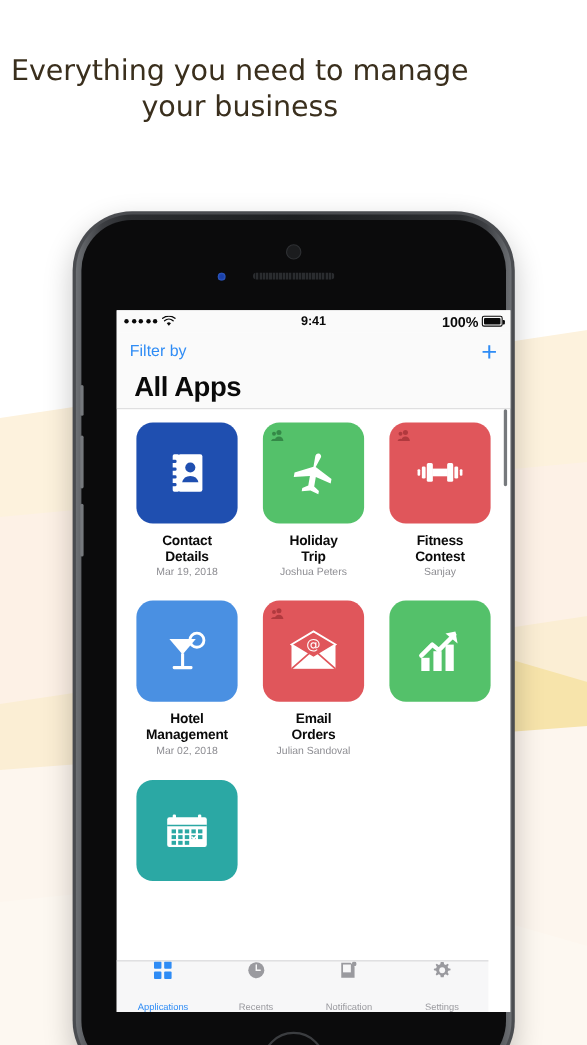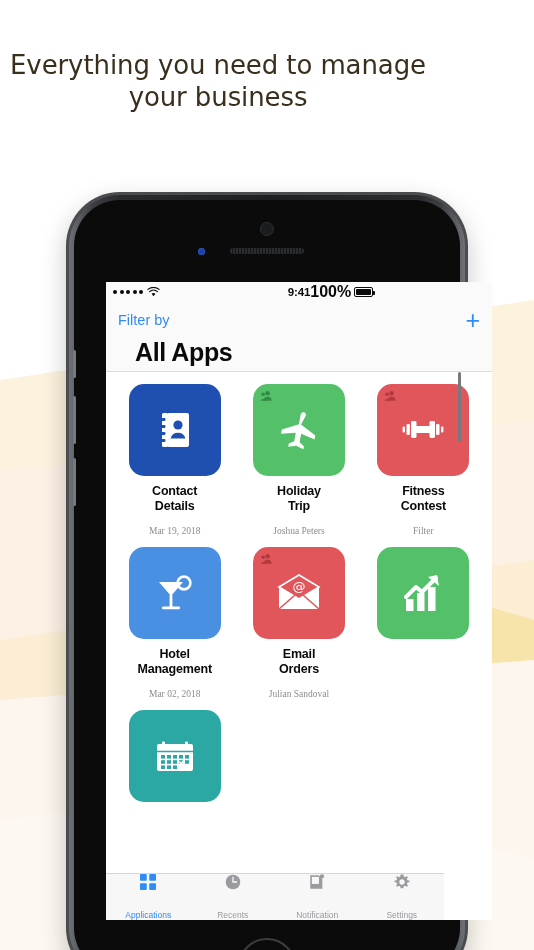"9:41" .screen { width: 386px -> 358px }
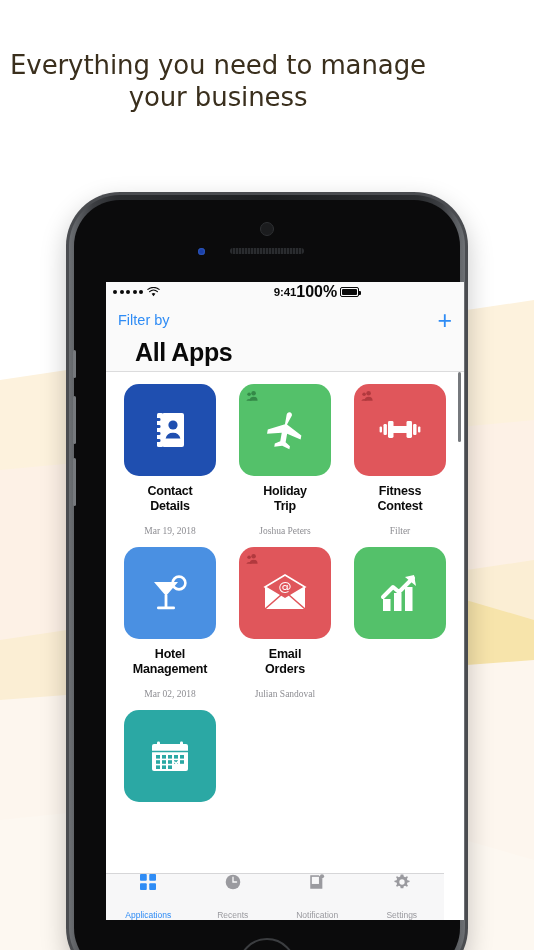"100%" .sb-right { font-size: 16px -> 13px; justify-content: none -> flex-end }
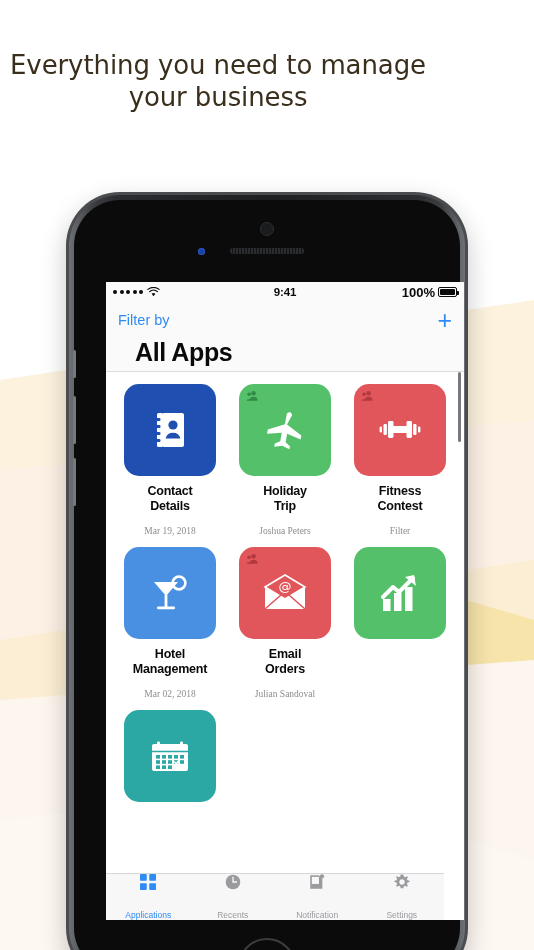"All Apps" .bigtitle { padding: 0 29px 4px -> 0 16px 4px }
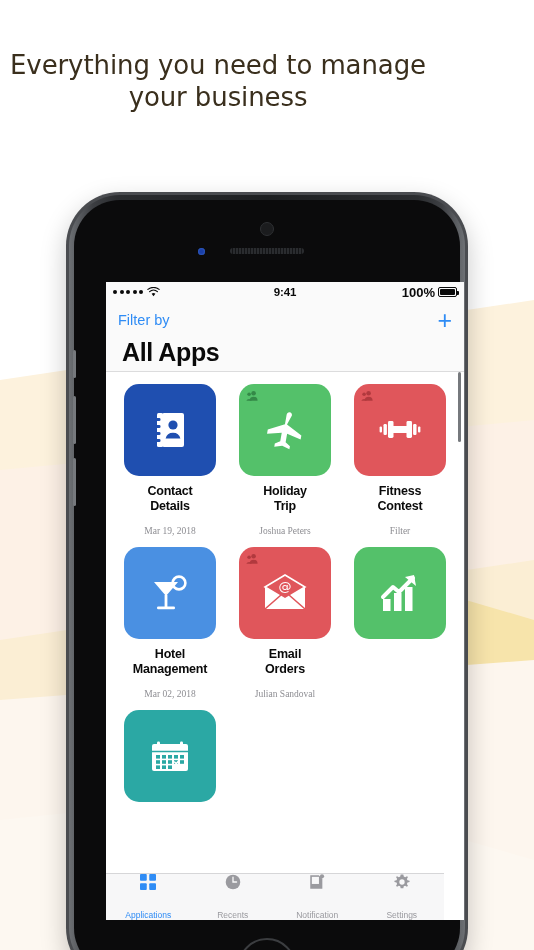"Mar 19, 2018" .cap-sub { font-family: Liberation Serif, serif -> none; margin-top: 13px -> 2px }
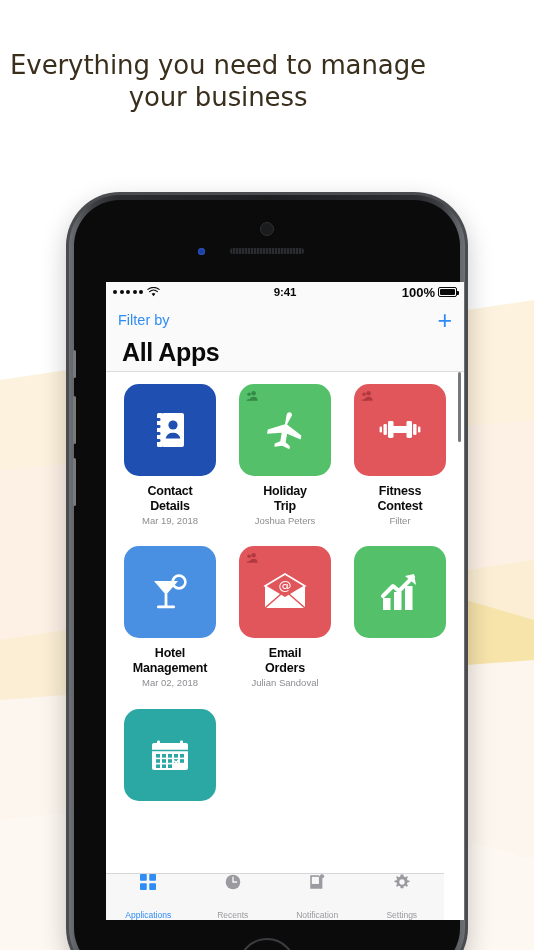"Filter" div.cap-sub { text: Filter -> Sanjay }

⁂

» What to do:
The records above should be returned exactly, with only their pictures held back.

» Task response:
"9:41" .screen { width: 386px -> 358px }
"100%" .sb-right { font-size: 16px -> 13px; justify-content: none -> flex-end }
"All Apps" .bigtitle { padding: 0 29px 4px -> 0 16px 4px }
"Mar 19, 2018" .cap-sub { font-family: Liberation Serif, serif -> none; margin-top: 13px -> 2px }
"Filter" div.cap-sub { text: Filter -> Sanjay }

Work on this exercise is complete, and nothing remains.